**** Supplied records

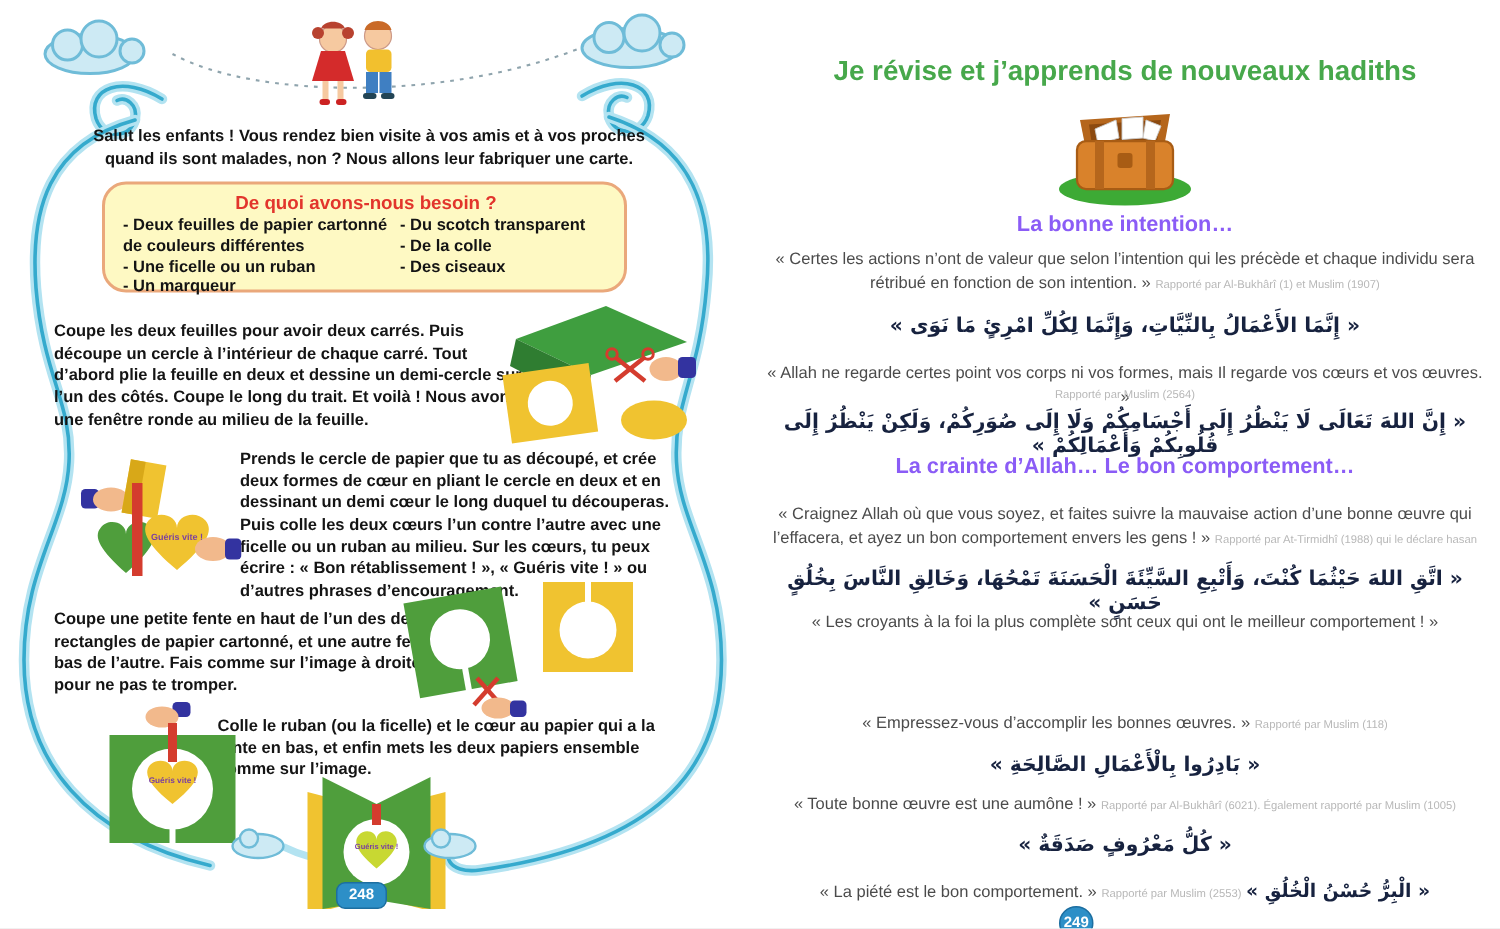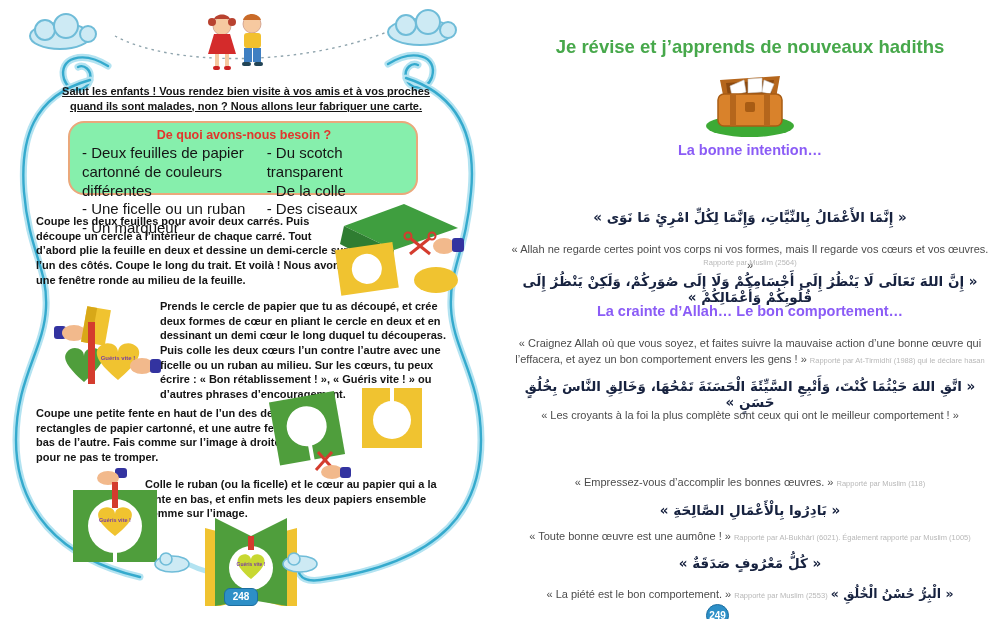"Salut les enfants ! Vous" #intro { text-decoration: underline -> none }
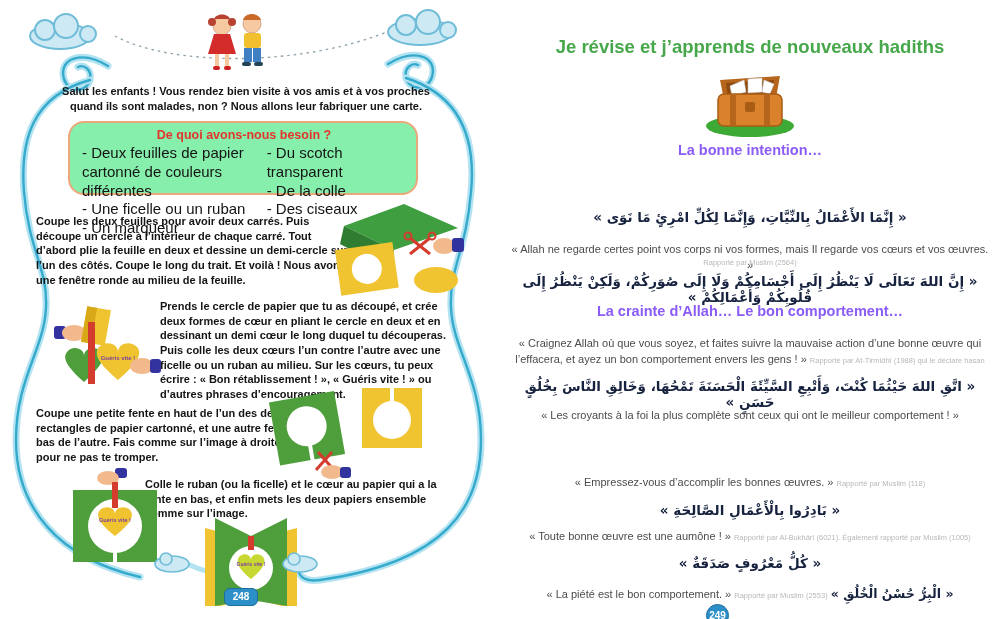"De quoi avons-nous besoin ?" #needs-box { background: #86efac -> #fef9c3 }
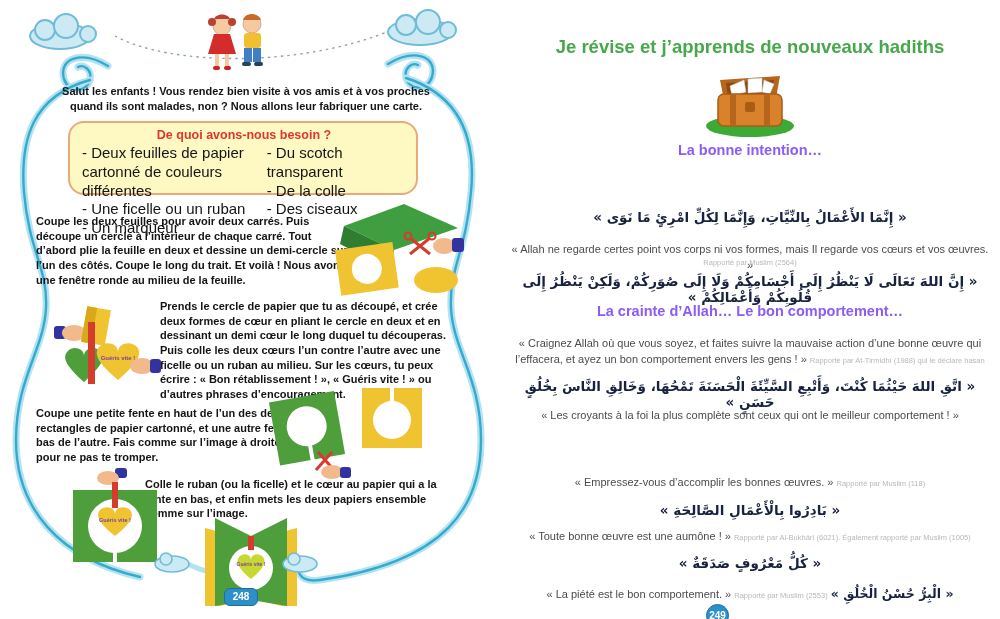"- Deux feuilles de papier" .needs-col { font-size: 15px -> 11px; font-weight: 400 -> 700 }
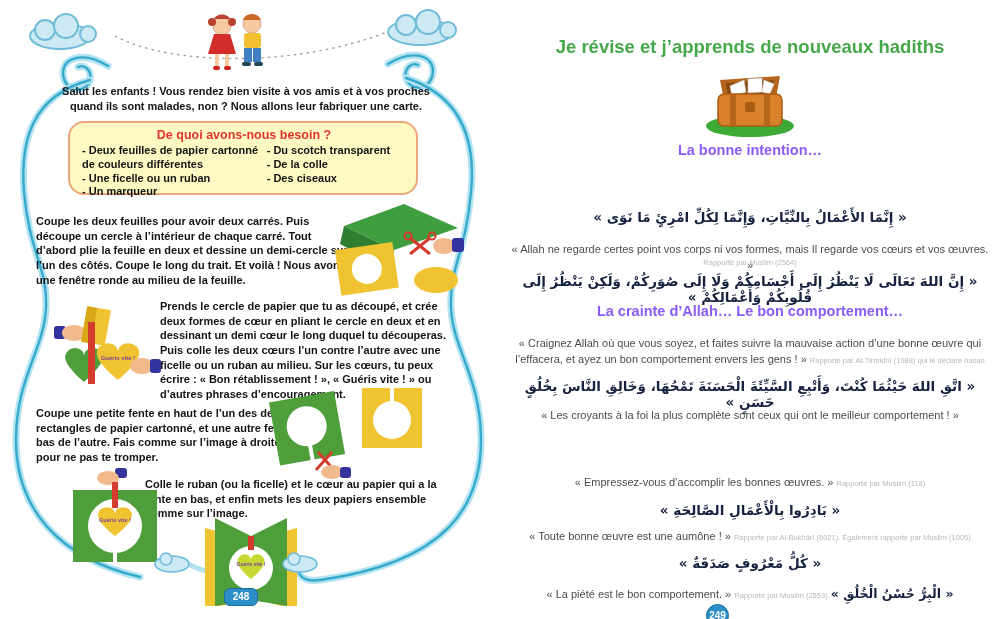"« Certes les actions n’ont" div.rp-block { html: none -> <div> <span>« Certes les actions n’ont de valeur que selon l’intention qui les précède et chaque individu sera rétribué en fonction de son intention. »</span> <span>Rapporté par Al-Bukhârî (1) et Muslim (1907)</span> </div> }
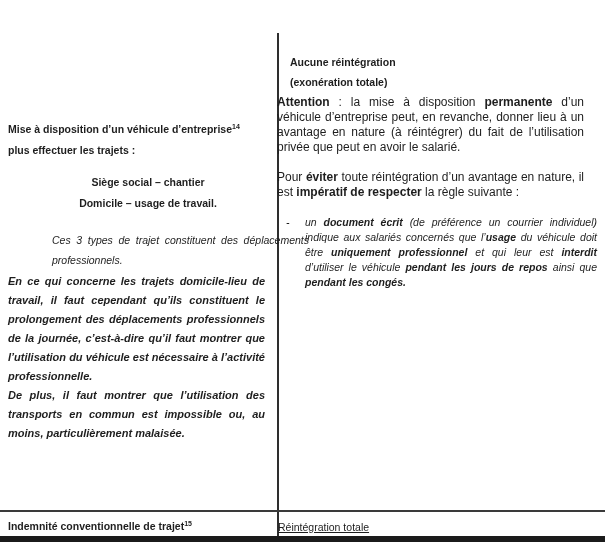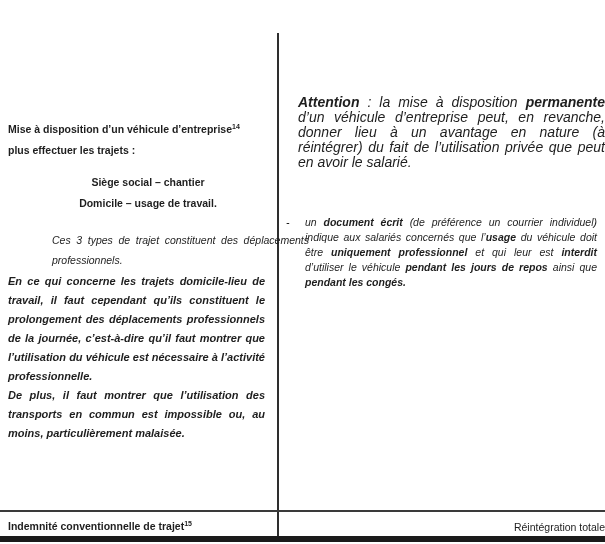"Aucune réintégration" p.rc-heading { html: none -> <p> <span>Aucune réintégration</span><br> <span>(exonération totale)</span> </p> }
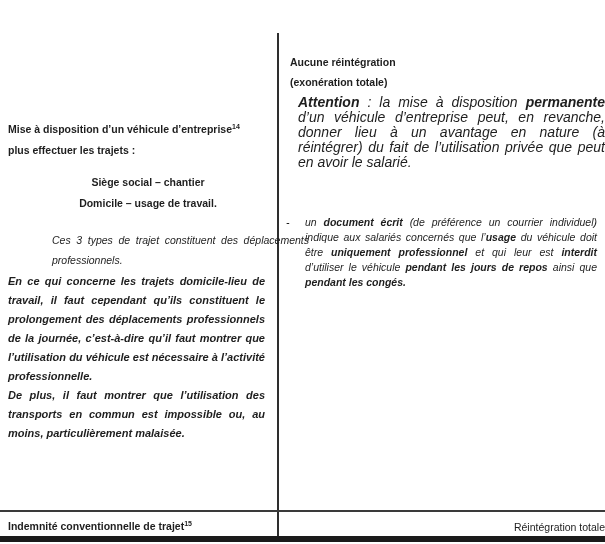"Attention : la mise à" .rc-para { font-size: 14px -> 12px; font-style: italic -> none; left: 298px -> 277px }
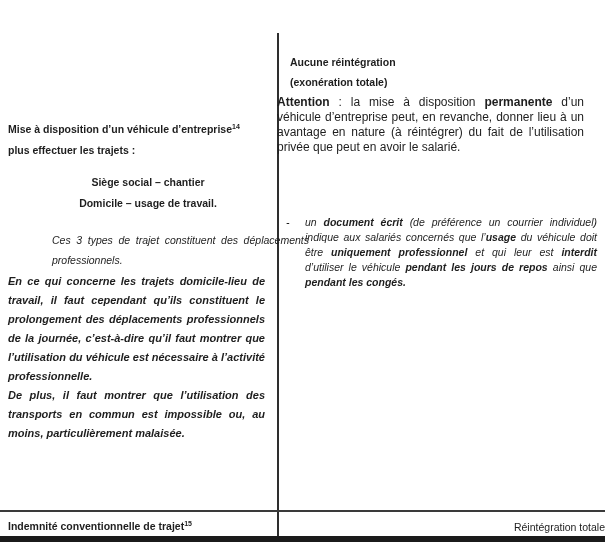"Pour éviter toute réintégration d’un" p.rc-para { html: none -> <p><span>Pour </span><span>éviter</span><span> toute réintégration d’un avantage en nature, il est </span><span>impératif de respecter</span><span> la règle suivante :</span></p> }
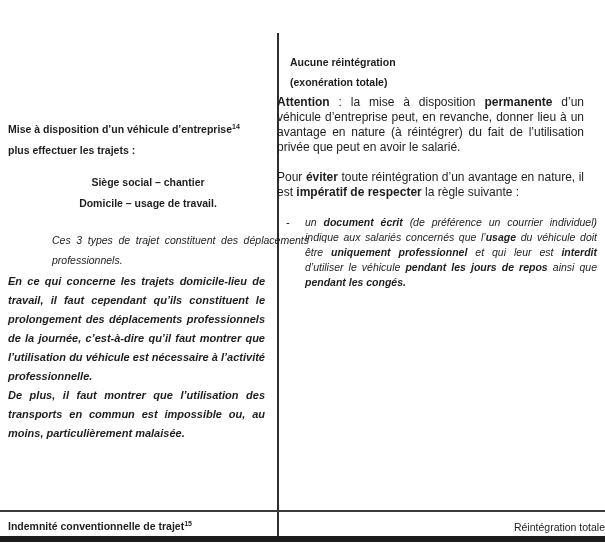"Réintégration totale" .f-right { text-align: right -> left; text-decoration: none -> underline }
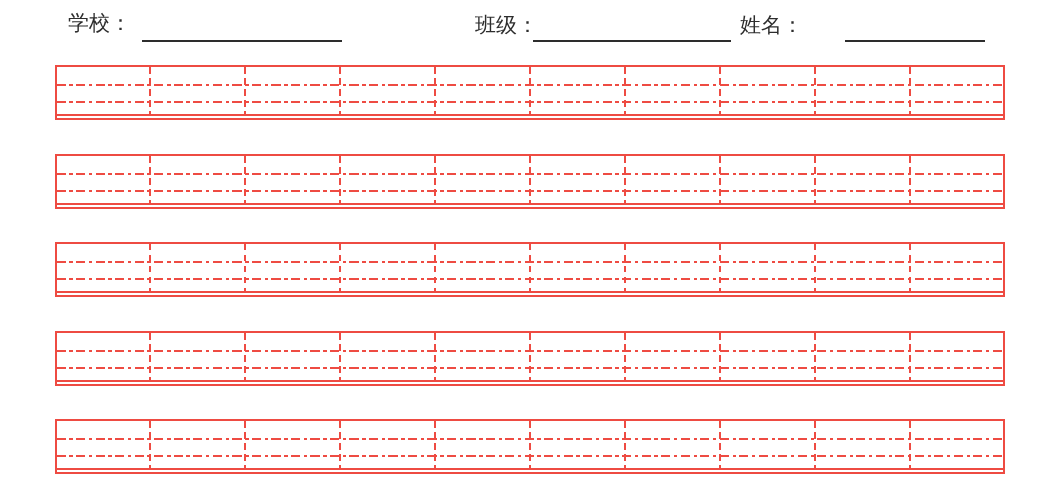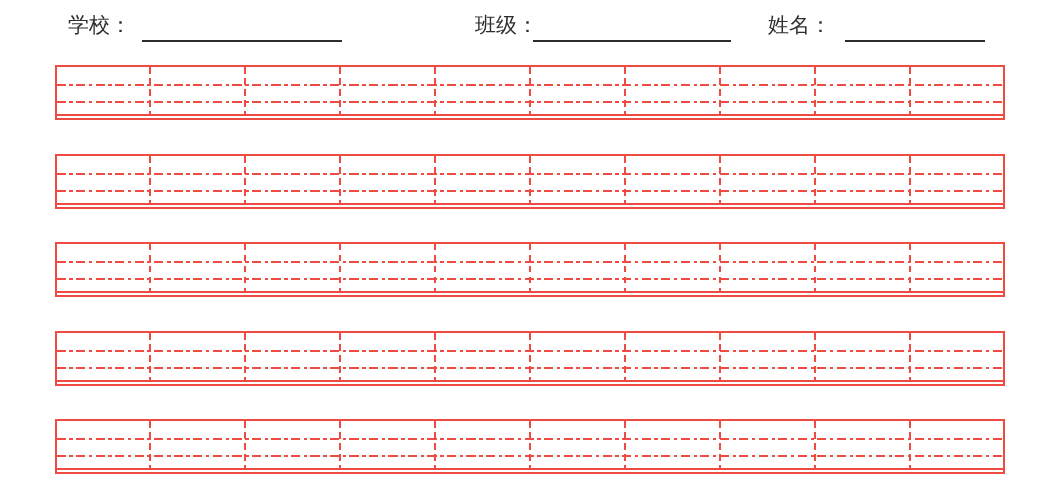"学校：" .lbl-school { font-family: none -> Liberation Mono, monospace }
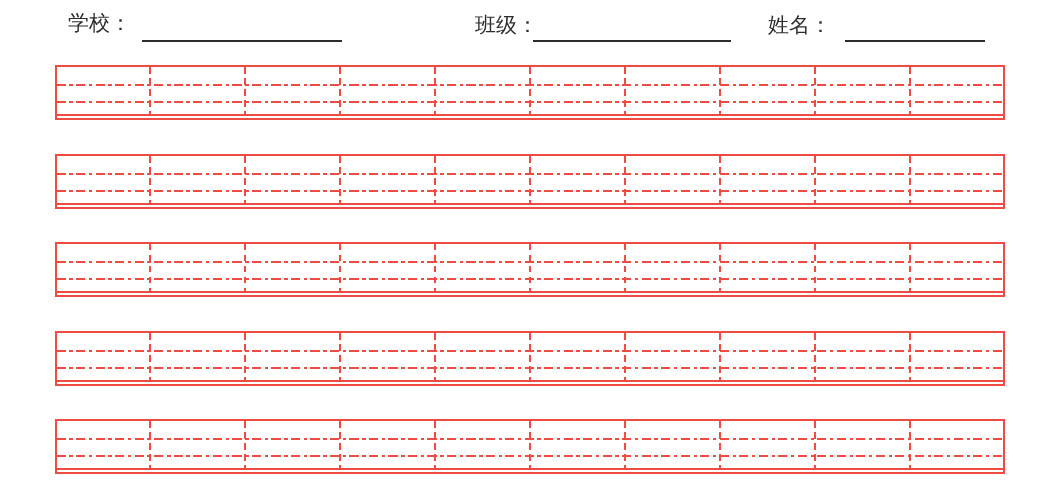"姓名：" .lbl-name { left: 768px -> 740px }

********

- Exercise:
Print the data exactly, from its first line to the line containing "Deux feuilles de", both included. Omit the pictures.

- Response area:
"Salut les enfants ! Vous" #intro { text-decoration: underline -> none }
"De quoi avons-nous besoin ?" #needs-box { background: #86efac -> #fef9c3 }
"- Deux feuilles de papier" .needs-col { font-size: 15px -> 11px; font-weight: 400 -> 700 }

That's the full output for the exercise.